§ Exercise directions
Copy out the records in full, word for word, without pictures.

=== Task input ===

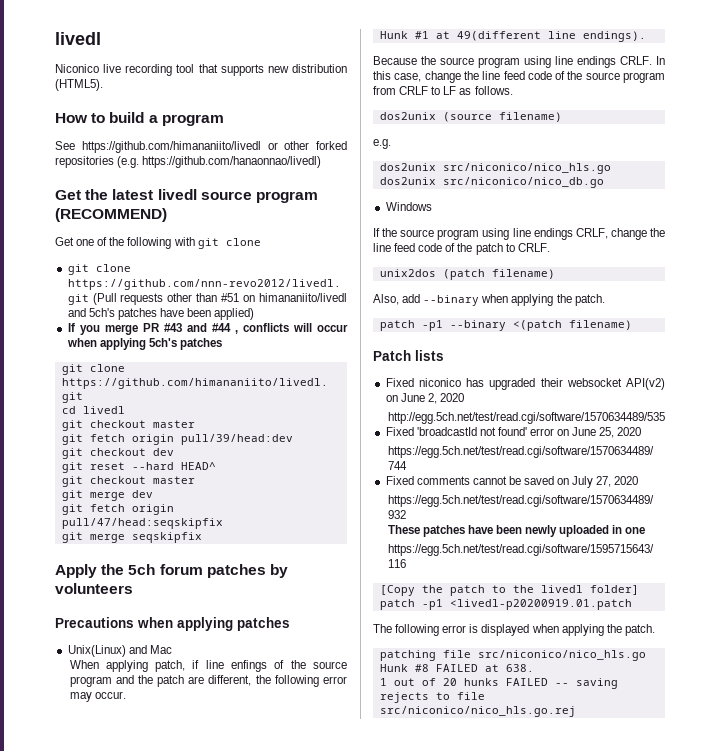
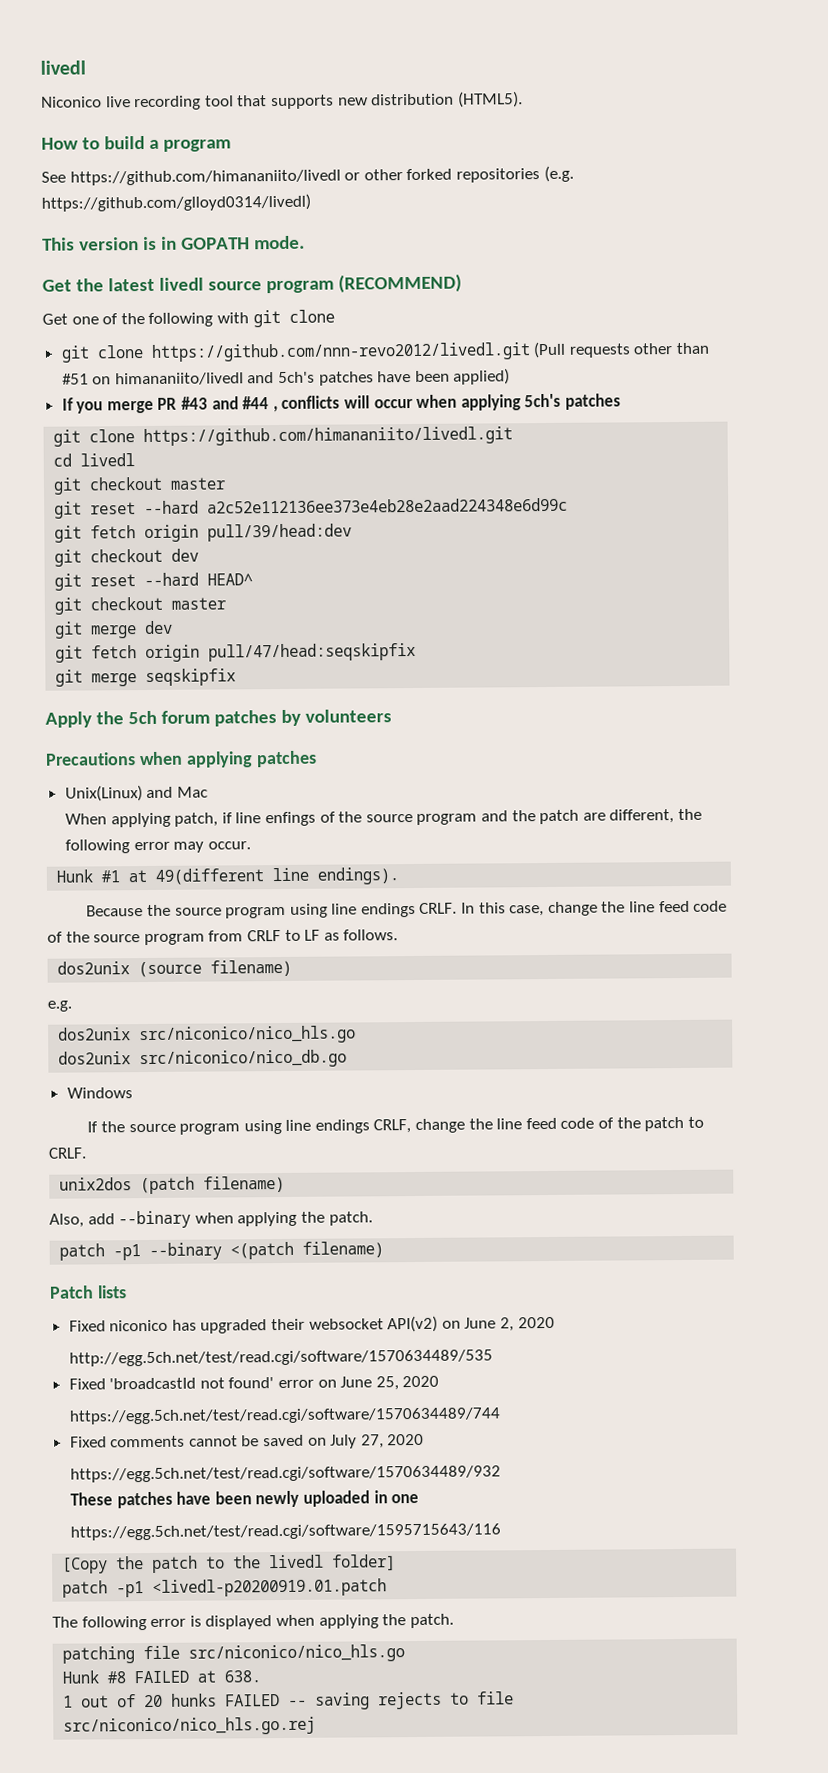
- See https://github.com/himananiito/livedl or other forked repositories (e.g. https://github.com/hanaonnao/livedl)
+ See https://github.com/himananiito/livedl or other forked repositories (e.g. https://github.com/glloyd0314/livedl)
+ This version is in GOPATH mode.
+ git reset --hard a2c52e112136ee373e4eb28e2aad224348e6d99c

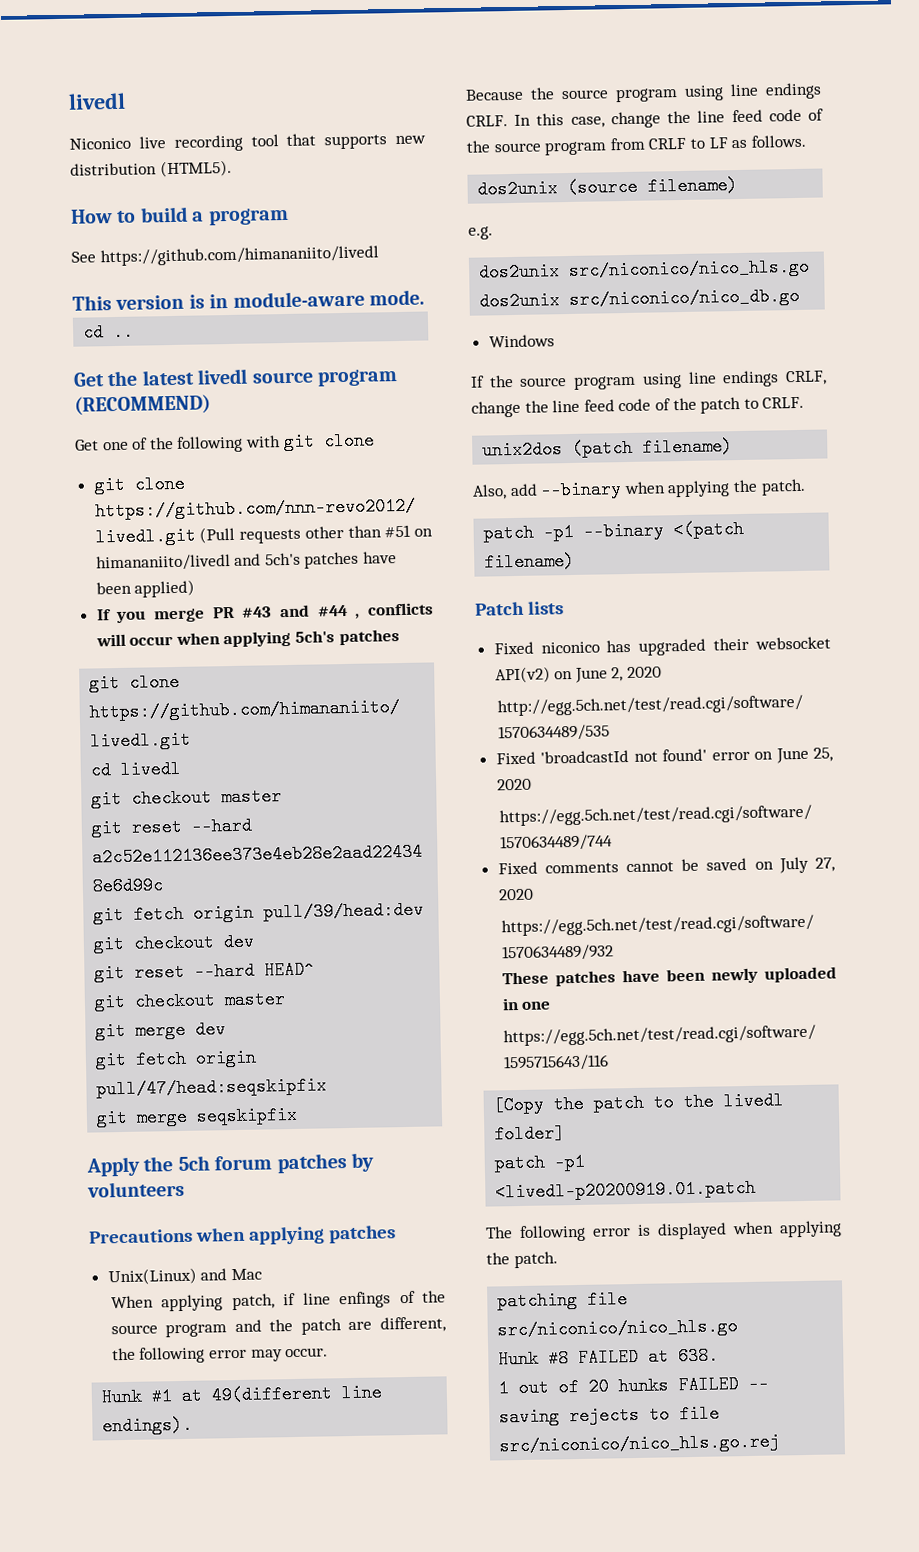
- See https://github.com/himananiito/livedl or other forked repositories (e.g. https://github.com/glloyd0314/livedl)
+ See https://github.com/himananiito/livedl
- This version is in GOPATH mode.
+ This version is in module-aware mode.
+ cd ..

===

§ Result of this exercise
- See https://github.com/himananiito/livedl or other forked repositories (e.g. https://github.com/hanaonnao/livedl)
+ See https://github.com/himananiito/livedl or other forked repositories (e.g. https://github.com/glloyd0314/livedl)
+ This version is in GOPATH mode.
+ git reset --hard a2c52e112136ee373e4eb28e2aad224348e6d99c

- See https://github.com/himananiito/livedl or other forked repositories (e.g. https://github.com/glloyd0314/livedl)
+ See https://github.com/himananiito/livedl
- This version is in GOPATH mode.
+ This version is in module-aware mode.
+ cd ..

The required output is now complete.